Whether you are seeking speech therapy for yourself or a loved one, there are a few things you should be aware of. Here’s the lowdown on how speech therapy works, what to expect, and what you can do to receive the best outcomes from our team of therapists.
1. It is beneficial to retain an open mind.
When it comes to speech treatment, there is no such thing as a one-size-fits-all solution. It’s highly personalized, which is a wonderful thing because we all learn differently!
Your speech therapist may advise you to try games, drills, or even role-playing. It is critical to be open to learning and experimenting with various evidence-based treatment methods.
2. Speech therapy is time-consuming.
We all want immediate gratification. When it comes to speech treatment, however, there is no miracle pill. The speed with which you see results is determined by various factors, including the difficulty of the task and how frequently you practice the abilities you’re learning.
The truth is that improvement can only be made by hard work, perseverance, and consistency, both in and out of speech therapy sessions. We would expect to see dramatic results after just one or two sessions, yet changes can be modest.
As a speech-language pathologist, I may notice changes such as improved turn-taking or sustained eye contact where there was none previously.

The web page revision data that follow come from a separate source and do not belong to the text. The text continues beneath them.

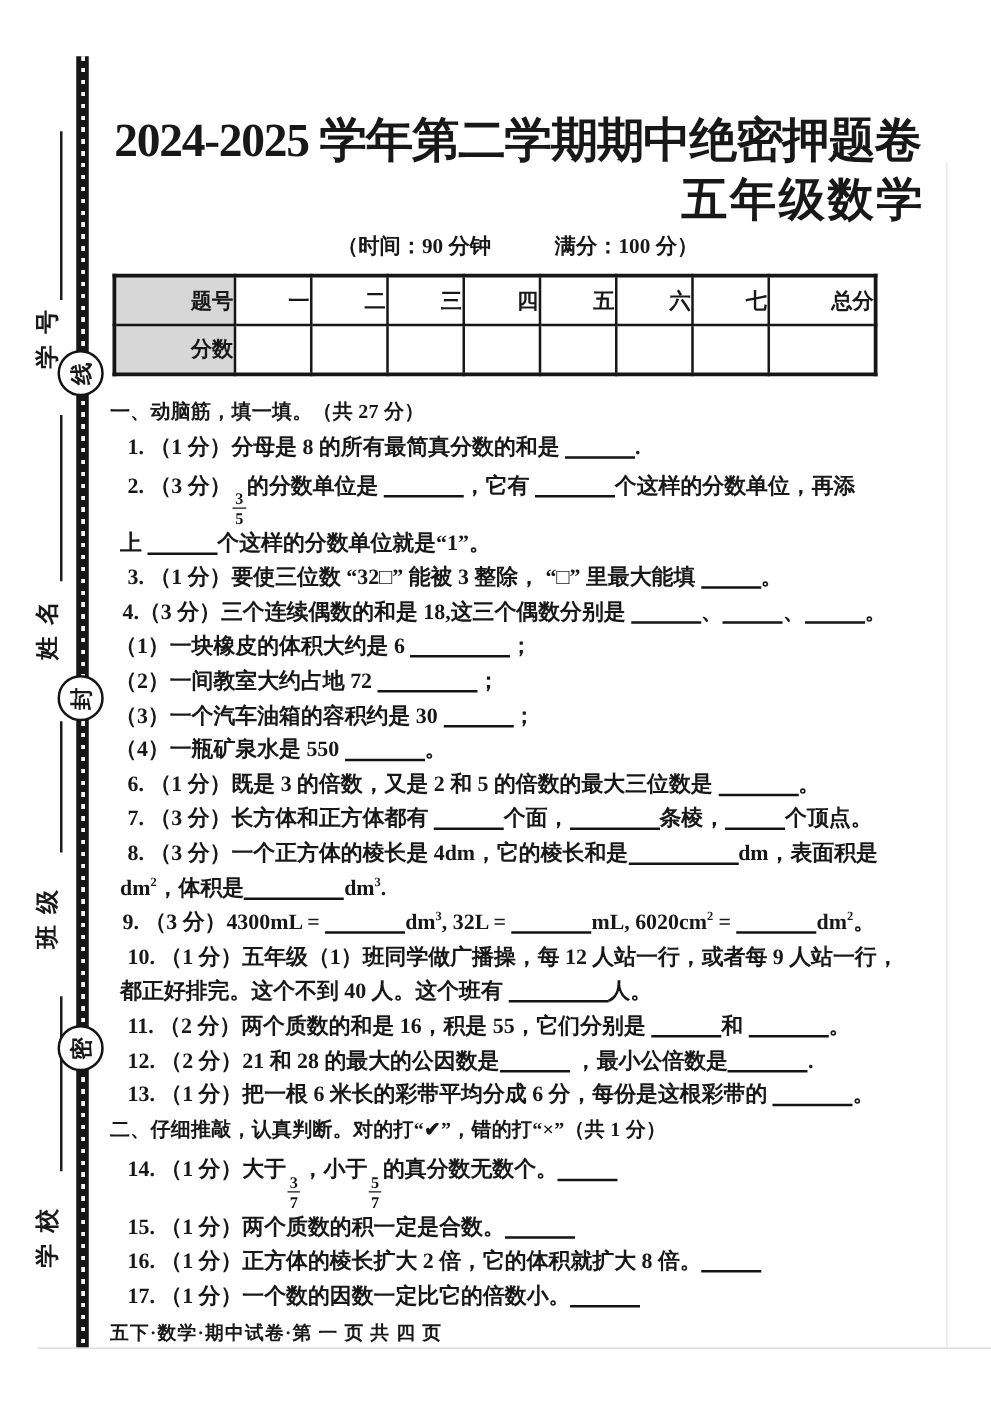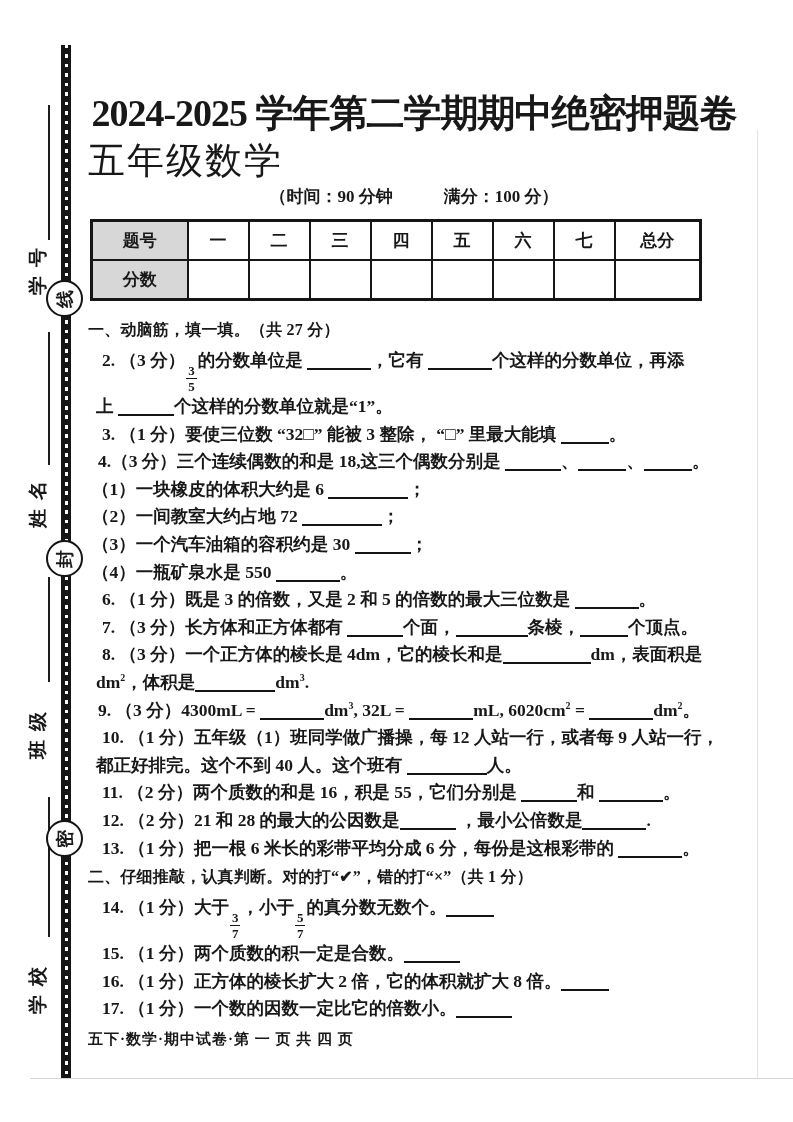--- a/index.html
+++ b/index.html
@@ -31,7 +31,7 @@
   .content{position:absolute;left:88px;top:88px;width:652px;}
   .title{font-size:38px;font-weight:900;letter-spacing:-1px;text-align:center;
          white-space:nowrap;line-height:50px;}
-  .subtitle{font-size:37px;font-weight:400;letter-spacing:2px;text-align:left;line-height:46px;}
+  .subtitle{font-size:37px;font-weight:700;letter-spacing:2px;text-align:right;line-height:46px;}
   .meta{font-size:17px;font-weight:bold;text-align:center;line-height:26px;}
 
   table.score{border-collapse:collapse;margin:9px 0 0 2px;table-layout:fixed;}

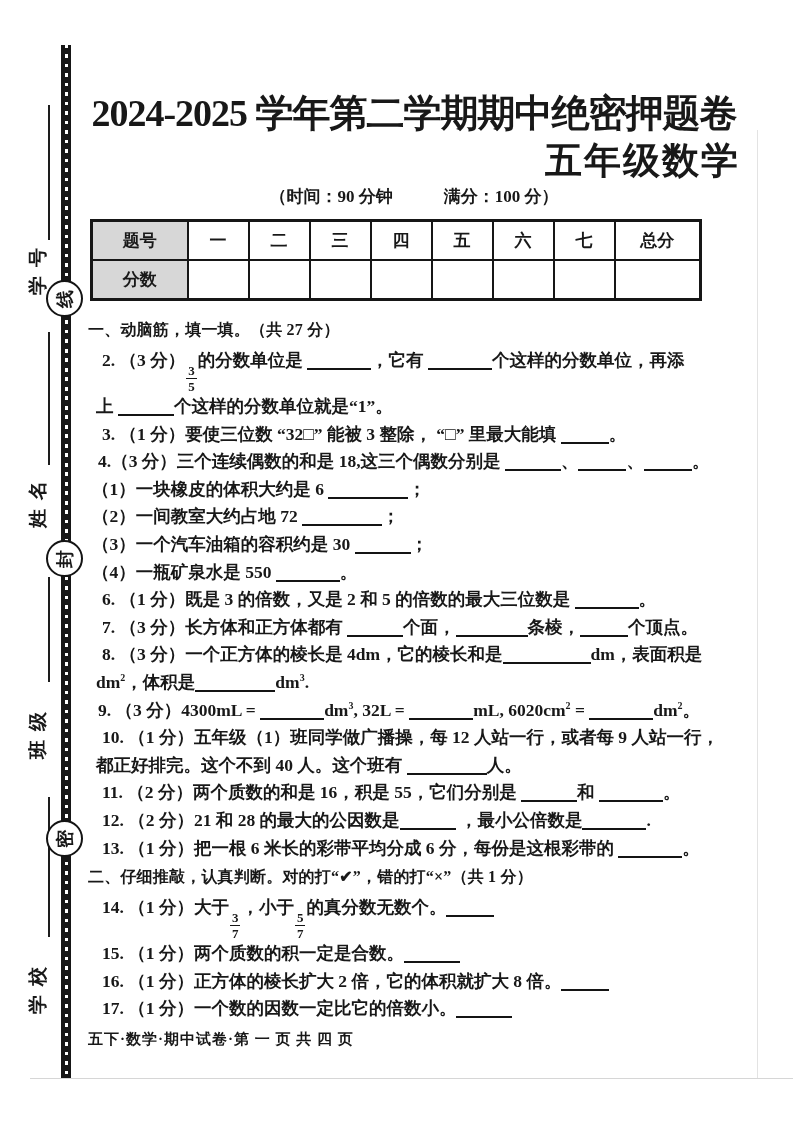--- a/index.html
+++ b/index.html
@@ -36,7 +36,7 @@
 
   table.score{border-collapse:collapse;margin:9px 0 0 2px;table-layout:fixed;}
   table.score{border:3px solid #161616;}
-  table.score td{border:2px solid #161616;height:37px;text-align:center;
+  table.score td{border:2px solid #161616;height:37px;text-align:right;
       font-size:17px;font-weight:bold;background:#fff;padding:0;}
   table.score td.gray{background:#d7d7d7;}
 

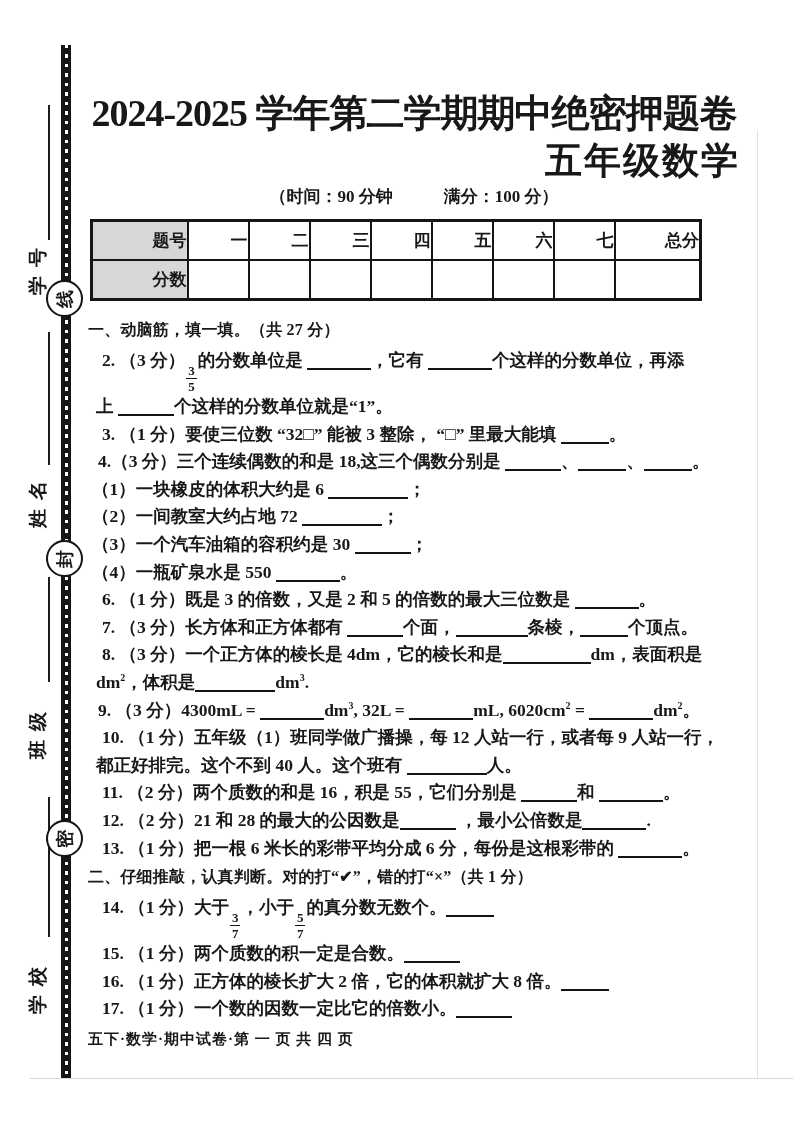--- a/index.html
+++ b/index.html
@@ -130,6 +130,7 @@
 
     <div class="questions">
         <div class="sec-heading">一、动脑筋，填一填。（共 27 分）</div>
+        <div class="q-line" style="padding-left: 14px;">1. （1 分）分母是 8 的所有最简真分数的和是 <span class="blank" style="width: 56px;"></span>.</div>
         <div class="q-line has-frac" style="padding-left: 14px;">2. （3 分）<span class="frac">
             <span class="num">3</span>
             <span class="den">5</span>

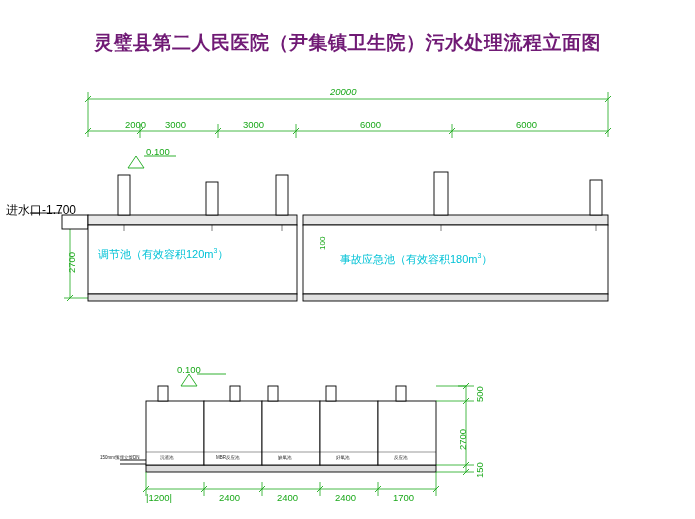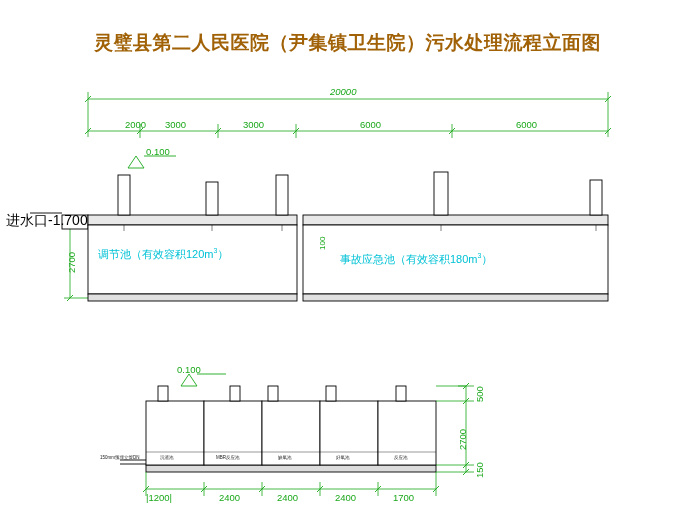--- a/index.html
+++ b/index.html
@@ -24,7 +24,7 @@
     font-family: "Liberation Serif", serif;
     font-size: 19px;
     font-weight: 700;
-    color: #a16207;
+    color: #701a75;
     letter-spacing: 0.5px;
     white-space: nowrap;
   }

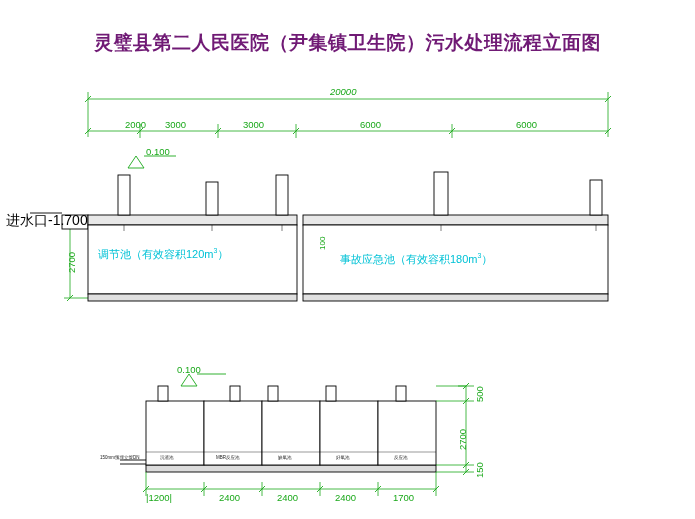--- a/index.html
+++ b/index.html
@@ -237,7 +237,7 @@
 
   <div class="lbl dim" style="left:146px; top:146px;">0.100</div>
 
-  <div class="lbl black" style="left:6px; top:212px; font-size:14px;">进水口-1.700</div>
+  <div class="lbl black" style="left:6px; top:202px; font-size:12px;">进水口-1.700</div>
 
   <div class="lbl dim vert" style="left:66px; top:273px; transform: rotate(-90deg);">2700</div>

I understand that it is easier said than done, but speech therapy works if you persist with it!
3. Be wary of claims that appear to be too wonderful to be true.
With the touch of a mouse, you may find a plethora of products, programs, and people claiming that this vitamin, diet, educational program, or software would help you enhance your communication skills quickly! However, for speech therapy to be effective, an examination by a certified speech-language pathologist is required. That way, the correct diagnosis may be made, and the appropriate evidence-based treatment plan can be developed and implemented.
4. You must complete your homework.
Assume you wanted to learn to play the guitar. So you go to a 30-minute lesson, but you don’t pick up the guitar until the following weekly lesson. It wouldn’t surprise me if you hadn’t made any progress—or even if you had forgotten part of what you’d learned.
Consider doing this week after week. It would quickly become a waste of everyone’s time and energy, and you would probably feel frustrated. How can this be avoided in speech therapy?
By completing the home practice assignments assigned to you by your speech therapist in-between visits. You might have the best speech-language pathologist in the world, but if no practice is done outside of sessions, improvement will be slow.